> **EXERCISE AIM**: Give back the lines below exactly, but do not include any pictures.

> **INPUT DATA**:
= = = = = = =

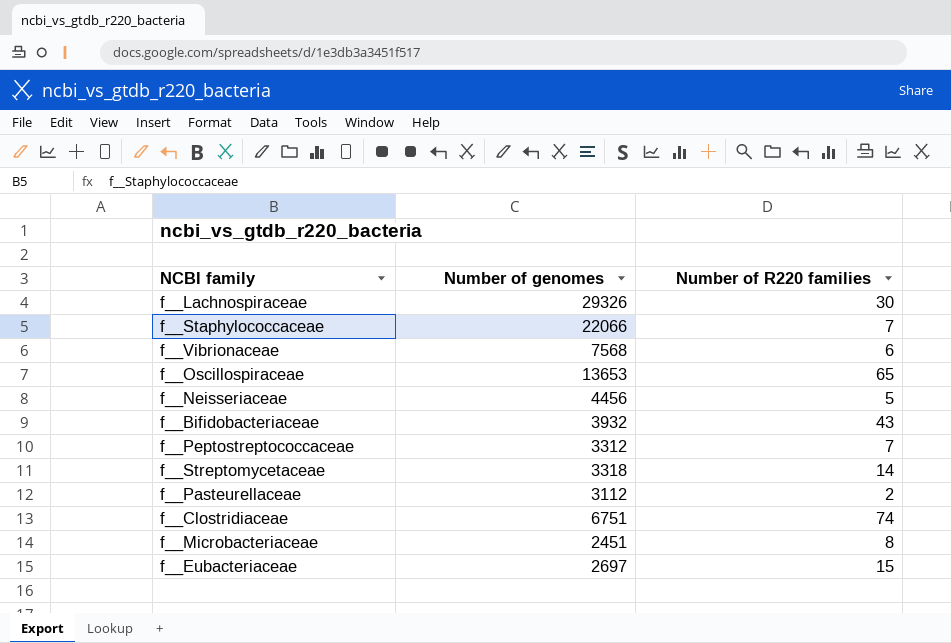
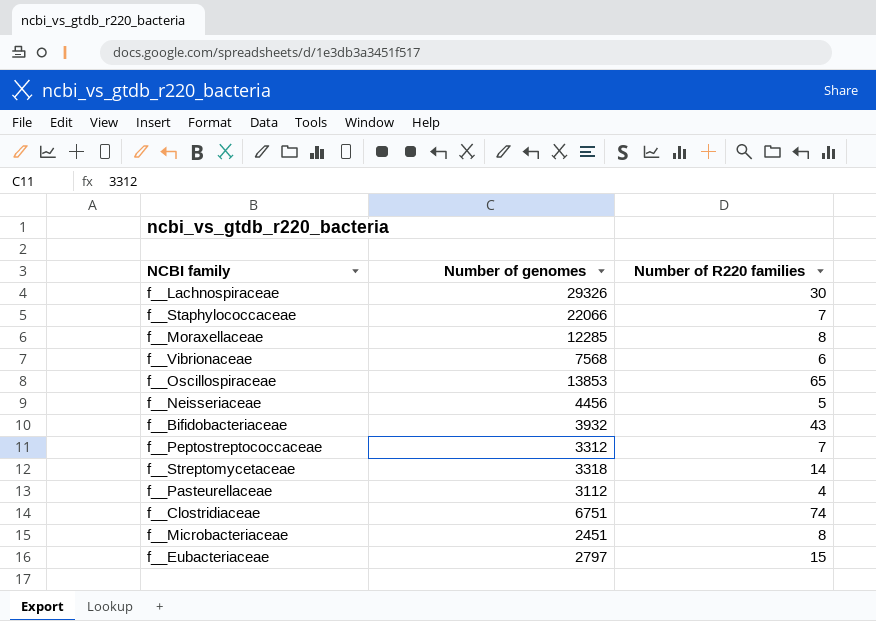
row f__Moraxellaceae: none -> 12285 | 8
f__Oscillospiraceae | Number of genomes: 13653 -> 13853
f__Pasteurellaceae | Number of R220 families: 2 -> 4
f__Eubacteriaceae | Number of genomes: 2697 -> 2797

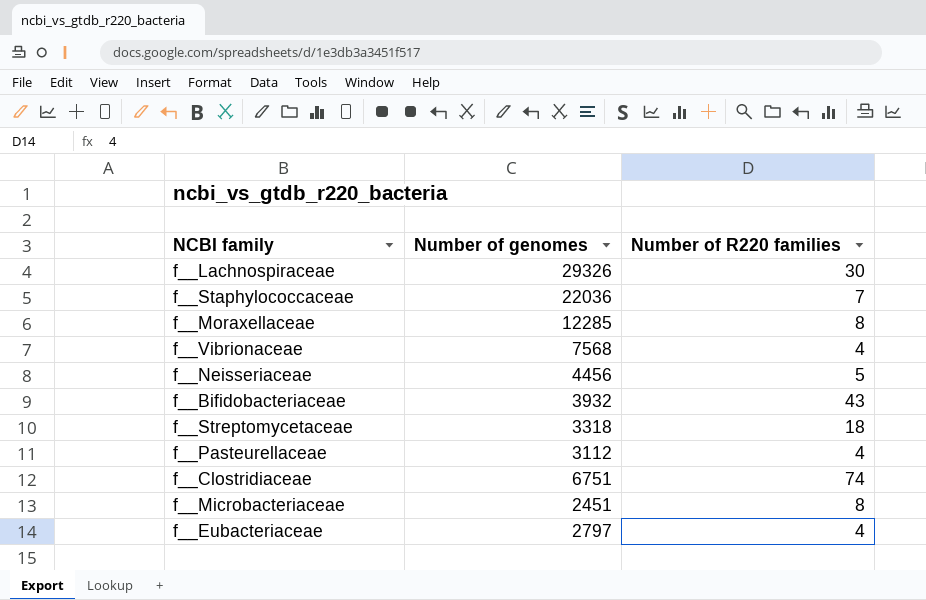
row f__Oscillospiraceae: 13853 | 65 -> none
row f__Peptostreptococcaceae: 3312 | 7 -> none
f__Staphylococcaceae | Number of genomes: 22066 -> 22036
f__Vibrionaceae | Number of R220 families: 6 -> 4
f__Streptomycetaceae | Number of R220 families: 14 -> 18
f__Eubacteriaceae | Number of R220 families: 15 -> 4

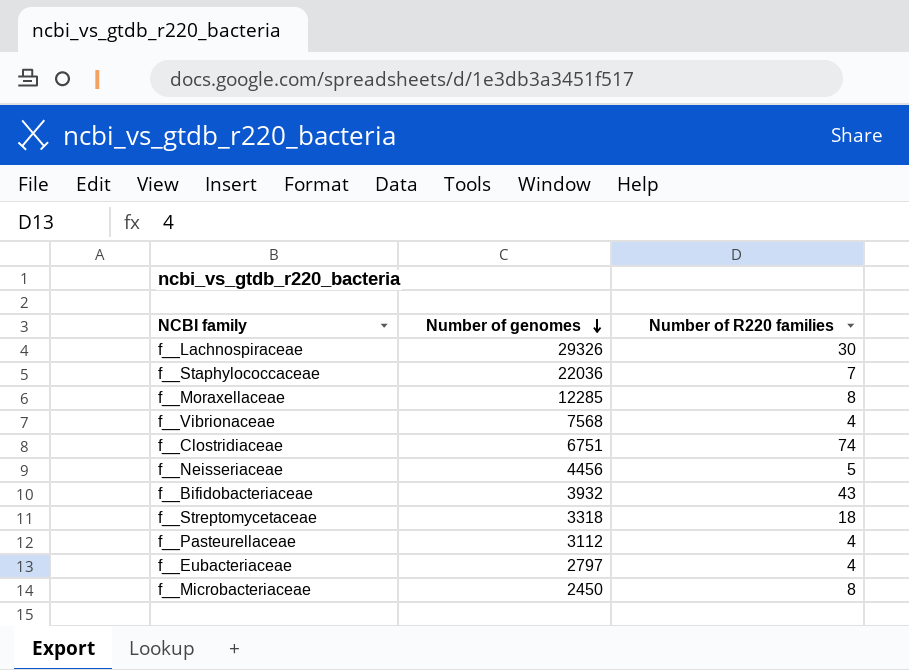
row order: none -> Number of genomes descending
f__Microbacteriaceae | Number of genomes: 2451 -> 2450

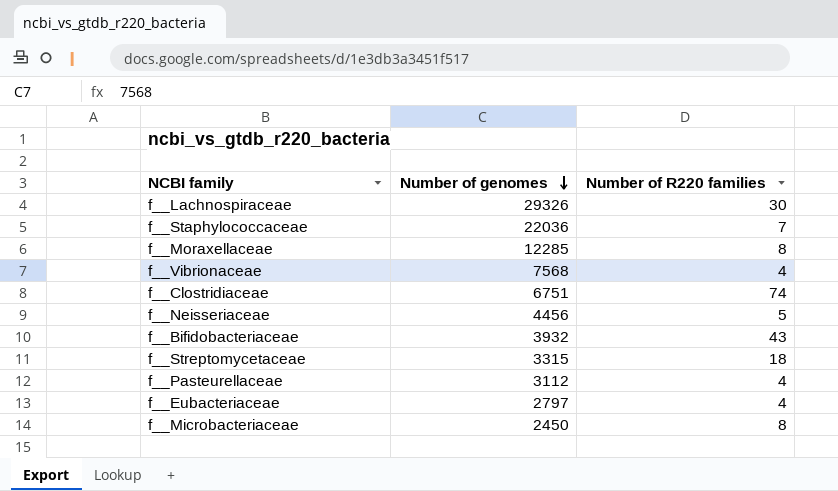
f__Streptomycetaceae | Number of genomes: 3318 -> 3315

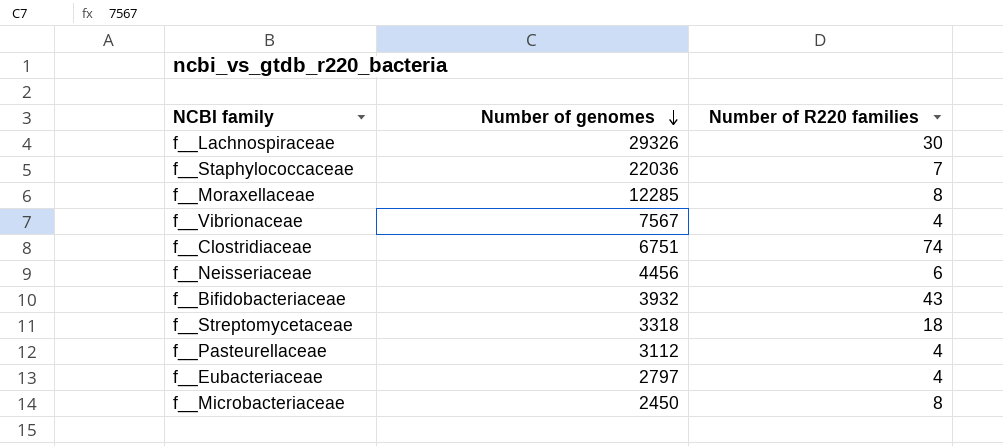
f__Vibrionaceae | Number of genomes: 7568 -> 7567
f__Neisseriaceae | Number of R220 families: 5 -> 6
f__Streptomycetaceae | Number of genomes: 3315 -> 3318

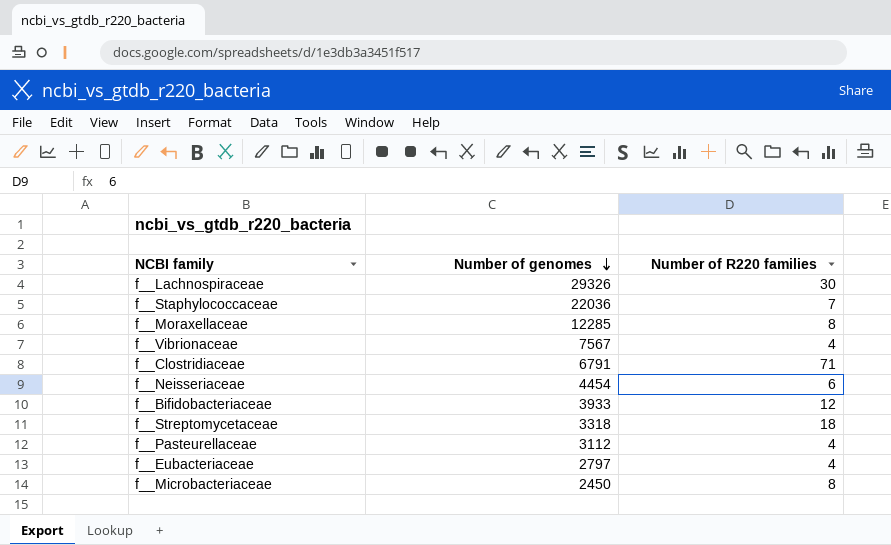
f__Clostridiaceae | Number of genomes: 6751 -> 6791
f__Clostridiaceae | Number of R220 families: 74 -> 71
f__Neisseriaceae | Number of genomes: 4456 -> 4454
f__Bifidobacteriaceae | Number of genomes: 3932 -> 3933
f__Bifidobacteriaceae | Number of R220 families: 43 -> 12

= = = = = = =

> **OUTPUT OF THE EXERCISE**:
row f__Moraxellaceae: none -> 12285 | 8
f__Oscillospiraceae | Number of genomes: 13653 -> 13853
f__Pasteurellaceae | Number of R220 families: 2 -> 4
f__Eubacteriaceae | Number of genomes: 2697 -> 2797

row f__Oscillospiraceae: 13853 | 65 -> none
row f__Peptostreptococcaceae: 3312 | 7 -> none
f__Staphylococcaceae | Number of genomes: 22066 -> 22036
f__Vibrionaceae | Number of R220 families: 6 -> 4
f__Streptomycetaceae | Number of R220 families: 14 -> 18
f__Eubacteriaceae | Number of R220 families: 15 -> 4

row order: none -> Number of genomes descending
f__Microbacteriaceae | Number of genomes: 2451 -> 2450

f__Streptomycetaceae | Number of genomes: 3318 -> 3315

f__Vibrionaceae | Number of genomes: 7568 -> 7567
f__Neisseriaceae | Number of R220 families: 5 -> 6
f__Streptomycetaceae | Number of genomes: 3315 -> 3318

f__Clostridiaceae | Number of genomes: 6751 -> 6791
f__Clostridiaceae | Number of R220 families: 74 -> 71
f__Neisseriaceae | Number of genomes: 4456 -> 4454
f__Bifidobacteriaceae | Number of genomes: 3932 -> 3933
f__Bifidobacteriaceae | Number of R220 families: 43 -> 12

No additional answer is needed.